An enlarged heart, also known by its medical terminology as cardiomegaly, enlarges because of damage to the heart muscle. The main cause of an enlarged heart is when the walls of the ventricles become thin and stretched beyond their normal size. This is known as dilated cardiomyopathy. It can also be due to a thickening of the ventricles. This is known as hypertrophic cardiomyopathy.
There are several factors that can lead to an enlarged heart. These include:
- High Blood Pressure
- Fluid around the heart
- Excessive iron in the body
- Thyroid disorders
- Kidney disease
- Alcohol or cocaine use
- Abnormal heart valve
- Viral infection of the heart
- Coronary artery disease
- Abnormal heart rhythm
If a person experiences shortness of breath, an abnormal heart rhythm or edema these could be signs of an enlarged heart and be a reason for your doctor to conduct further tests. The diagnosis of an enlarged heart can be made by x-ray, electrocardiogram, echocardiogram, stress test, CT scan or an MRI.
Treatment for an enlarged heart may include taking medications that are prescribed once the cause of the condition has been determined. It is also possible that treatment may require heart valve surgery, coronary bypass surgery, and a heart transplant.

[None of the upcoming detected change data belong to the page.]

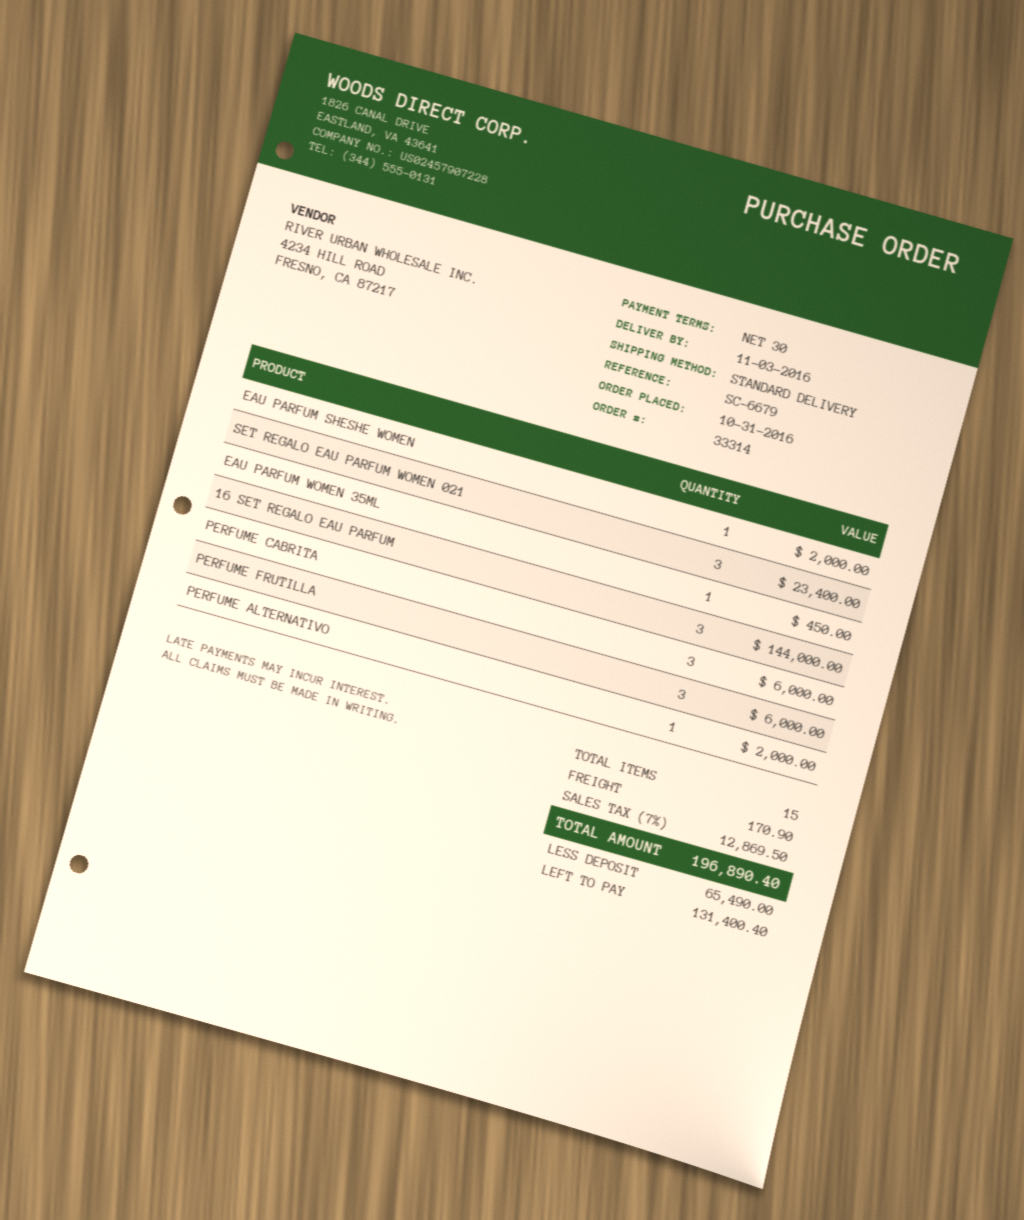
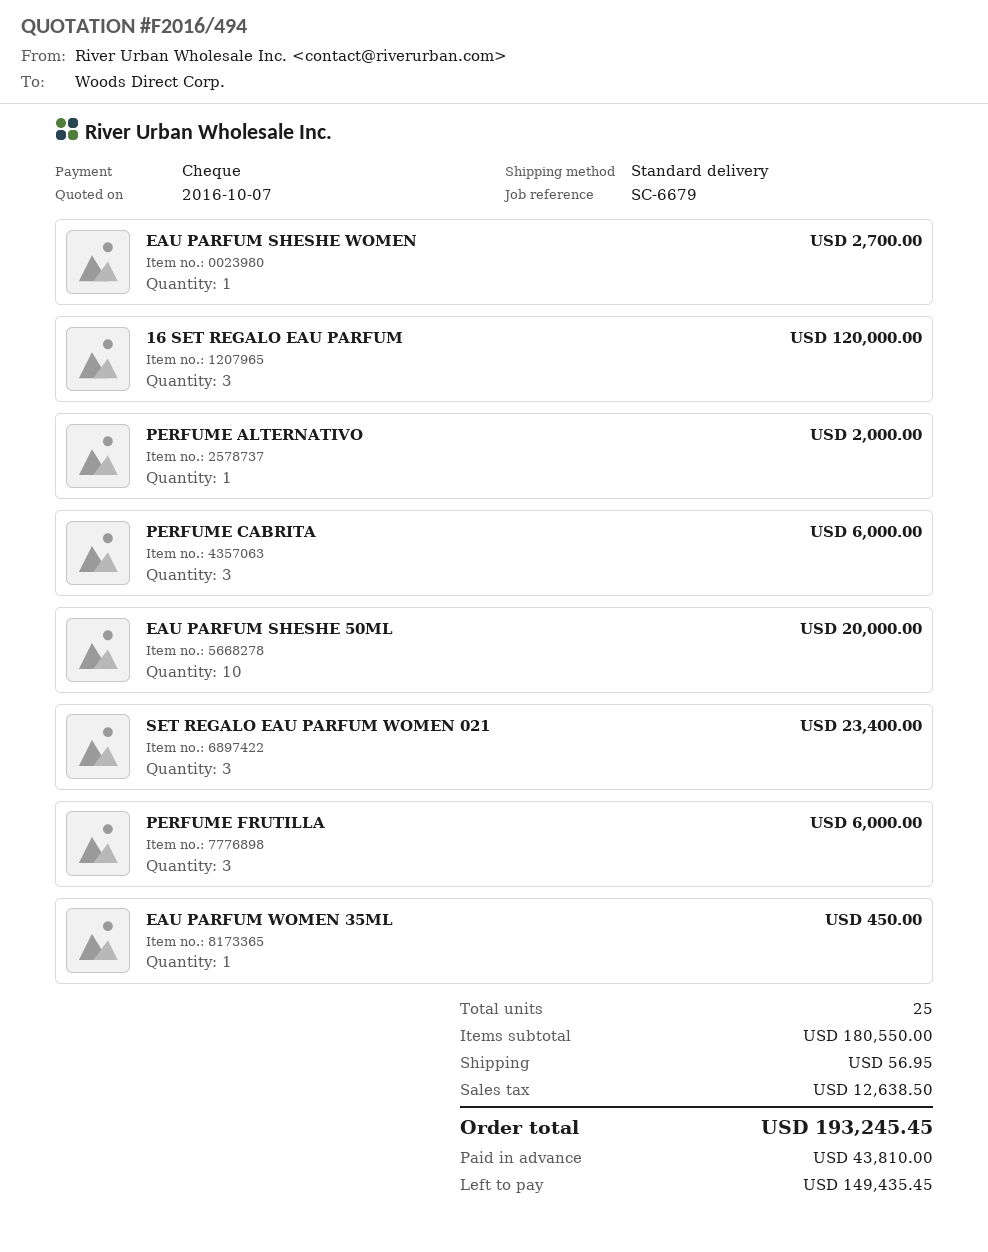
EAU PARFUM SHESHE WOMEN: 1 for 2000.00 -> 1 for 2700.00
16 SET REGALO EAU PARFUM: 3 for 144000.00 -> 3 for 120000.00
EAU PARFUM SHESHE 50ML: none -> 10 for 20000.00
total quantity: 15 -> 25
shipping: 170.90 -> 56.95
tax: 12869.50 -> 12638.50
total: 196890.40 -> 193245.45
deposit: 65490.00 -> 43810.00
balance: 131400.40 -> 149435.45

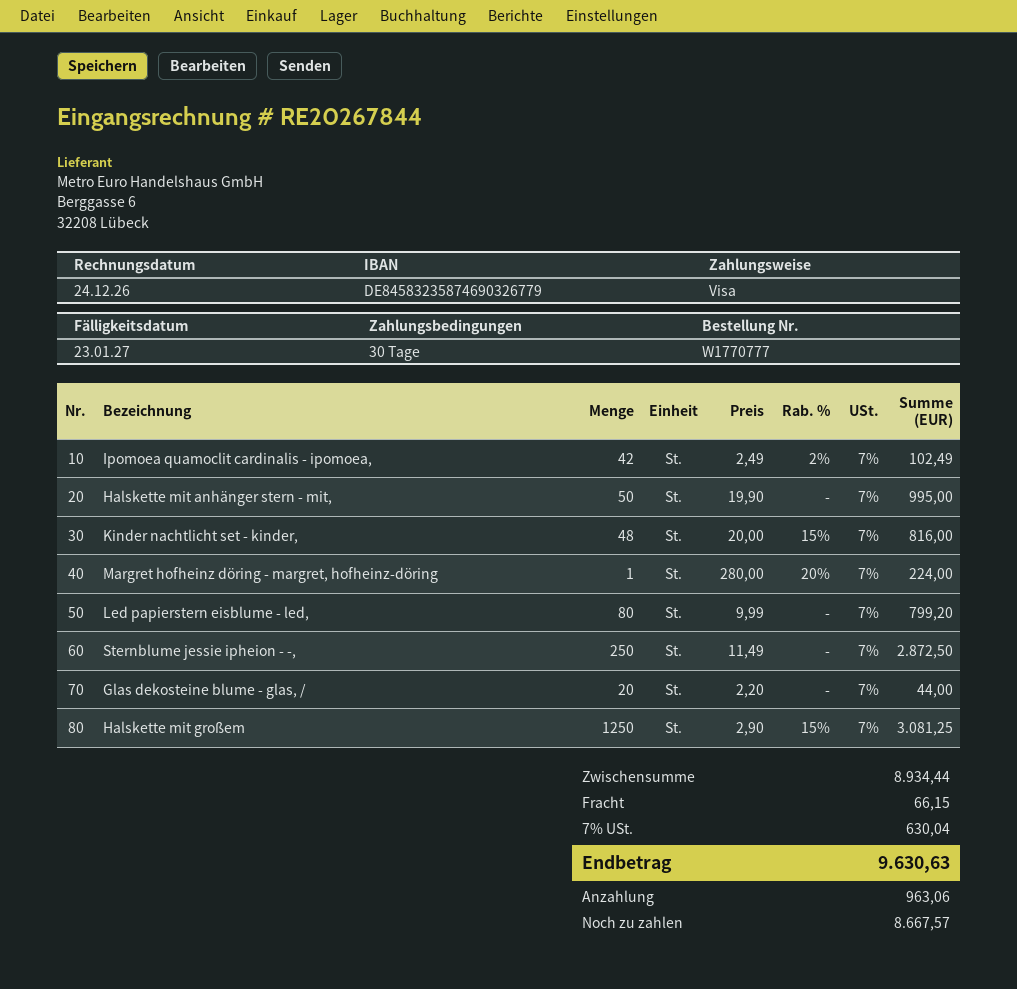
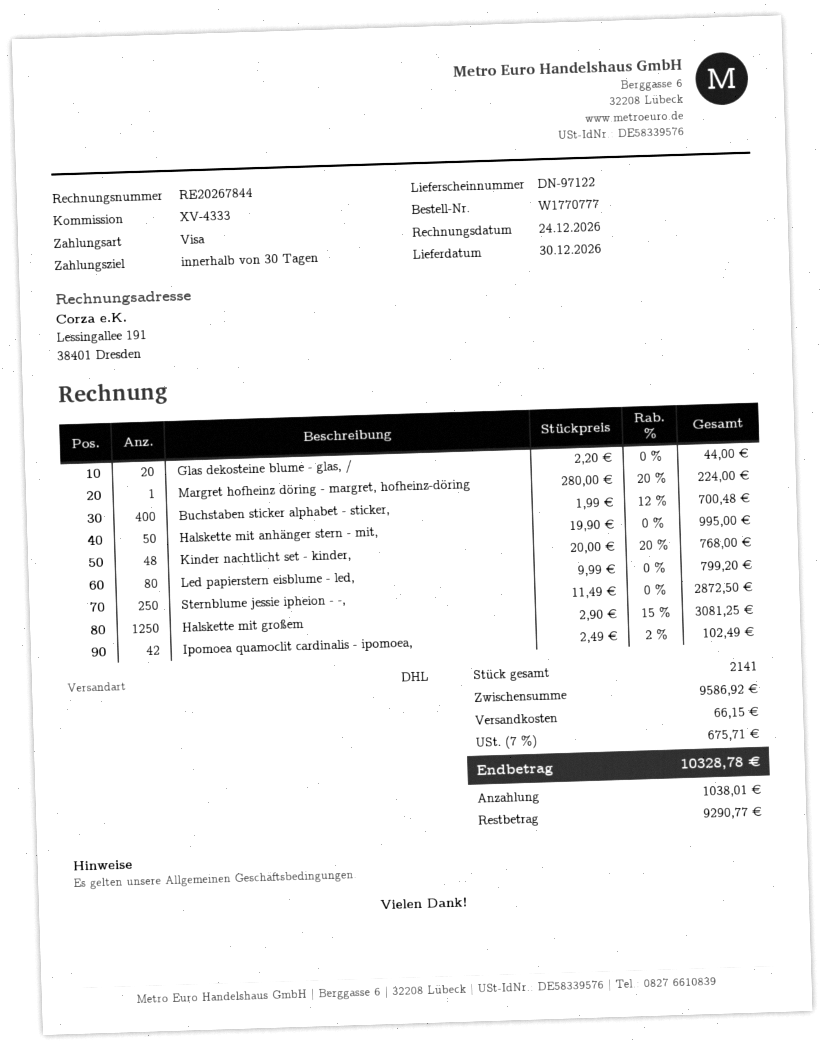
Kinder nachtlicht set - kinder,: 48 x 20.00 - 15% = 816.00 -> 48 x 20.00 - 20% = 768.00
Buchstaben sticker alphabet - sticker,: none -> 400 x 1.99 - 12% = 700.48
subtotal: 8934.44 -> 9586.92
tax: 7% = 630.04 -> 7% = 675.71
total: 9630.63 -> 10328.78
deposit: 963.06 -> 1038.01
balance: 8667.57 -> 9290.77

Lifestyle changes can also help people who have enlarged hearts. It is important to quit smoking, maintain a healthy weight, limit salt intake, control diabetes, and get a moderate amount of exercise.
Having an enlarged heart isn’t something that a person would be able to diagnose on their own. Speak to your physician if you have reason to be concerned. If you would like to schedule an appointment with a physician at Flushing Hospital Medical Center, please call 718-670-5486.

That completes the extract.